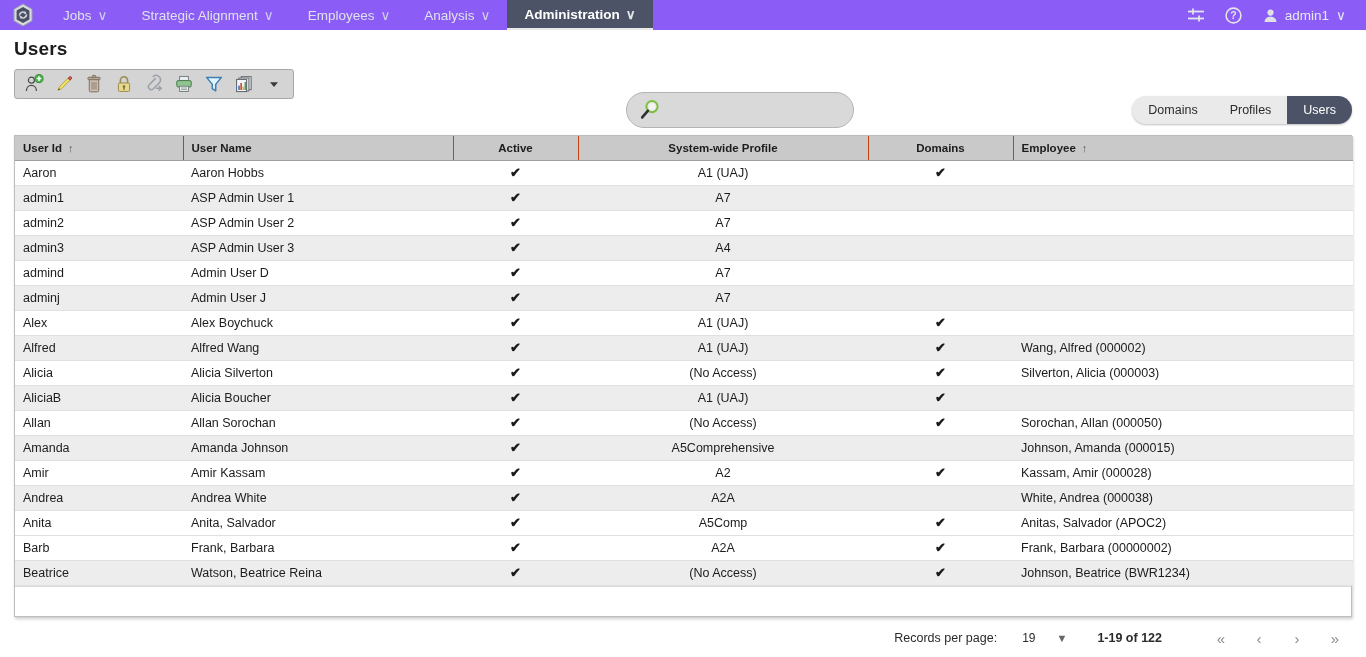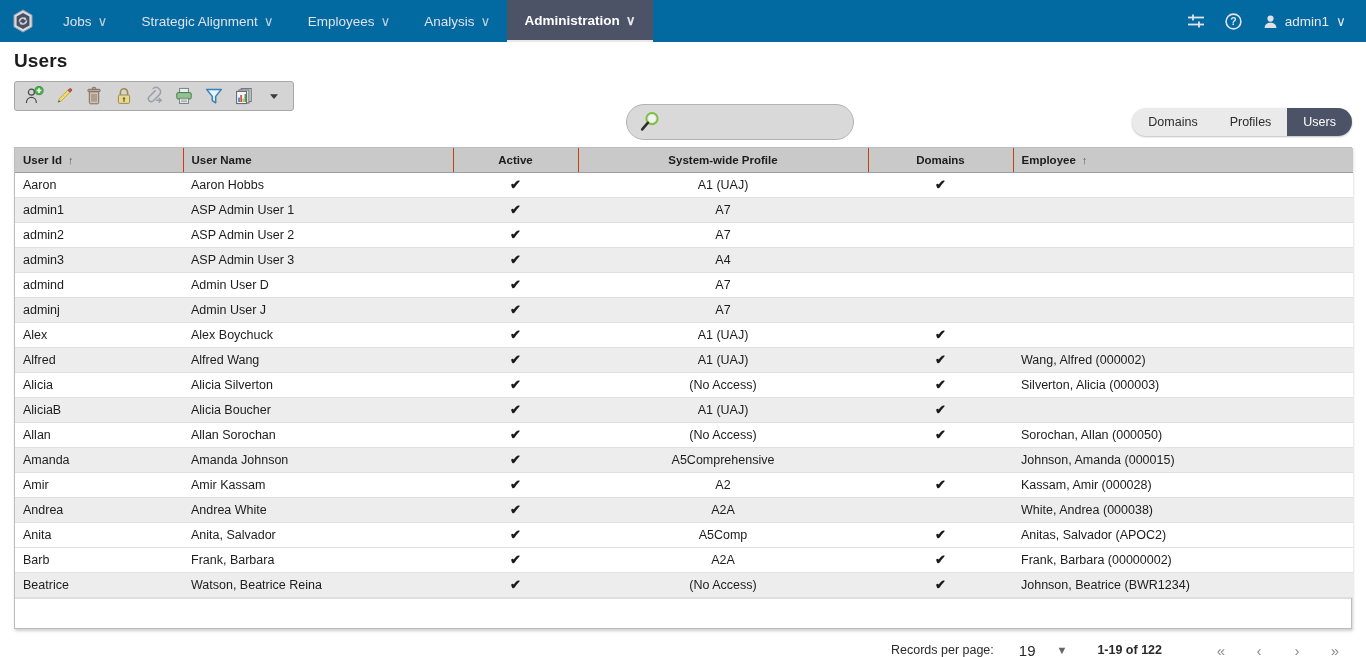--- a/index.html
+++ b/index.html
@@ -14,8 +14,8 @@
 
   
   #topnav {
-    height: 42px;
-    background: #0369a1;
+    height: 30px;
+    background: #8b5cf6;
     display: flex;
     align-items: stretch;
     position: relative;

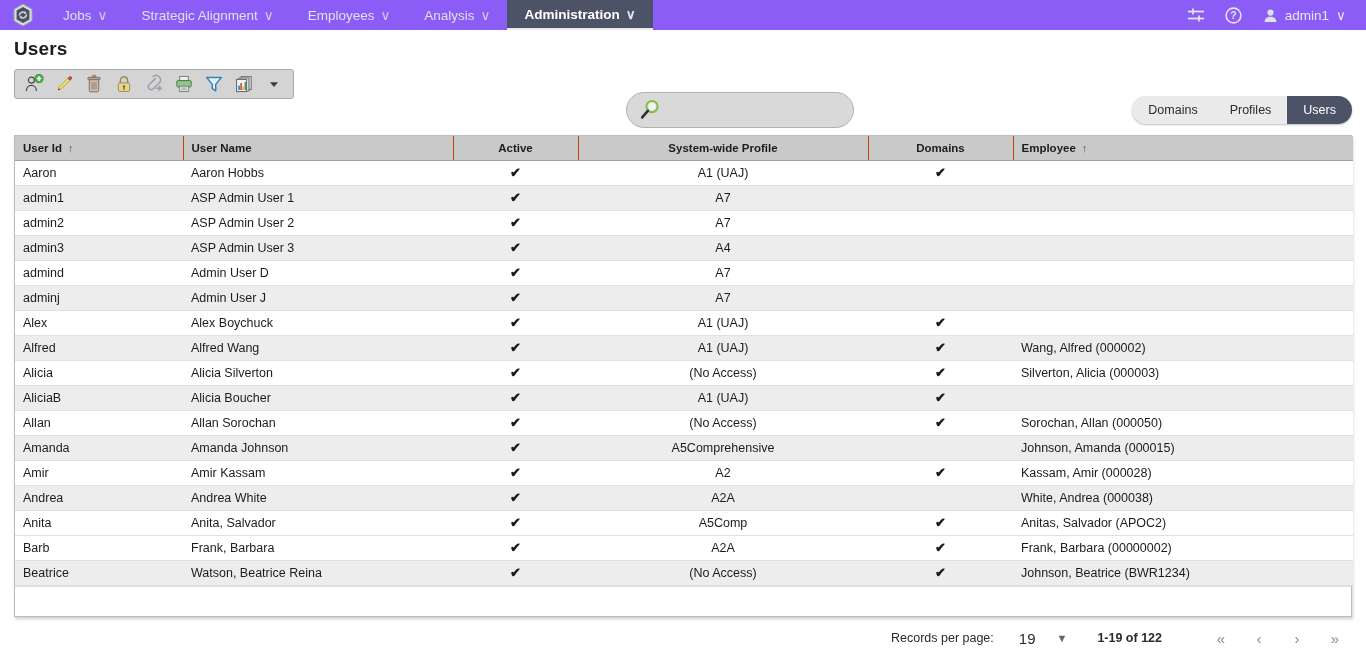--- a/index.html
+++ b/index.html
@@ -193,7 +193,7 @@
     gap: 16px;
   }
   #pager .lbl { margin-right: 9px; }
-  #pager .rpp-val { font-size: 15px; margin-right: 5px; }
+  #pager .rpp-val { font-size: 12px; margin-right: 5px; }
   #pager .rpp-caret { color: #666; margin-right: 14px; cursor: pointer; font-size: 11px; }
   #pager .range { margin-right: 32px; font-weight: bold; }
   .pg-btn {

■ **WHAT IS EXPECTED**
Where pictures appear, omit them, and transcribe exactly, with nothing else, the lines from the line with "display: flex;" through the final line of the records above, both ends included.

■ **SOLUTION TO THIS EXERCISE**
     display: flex;
     align-items: stretch;
     position: relative;

--- a/index.html
+++ b/index.html
@@ -193,7 +193,7 @@
     gap: 16px;
   }
   #pager .lbl { margin-right: 9px; }
-  #pager .rpp-val { font-size: 15px; margin-right: 5px; }
+  #pager .rpp-val { font-size: 12px; margin-right: 5px; }
   #pager .rpp-caret { color: #666; margin-right: 14px; cursor: pointer; font-size: 11px; }
   #pager .range { margin-right: 32px; font-weight: bold; }
   .pg-btn {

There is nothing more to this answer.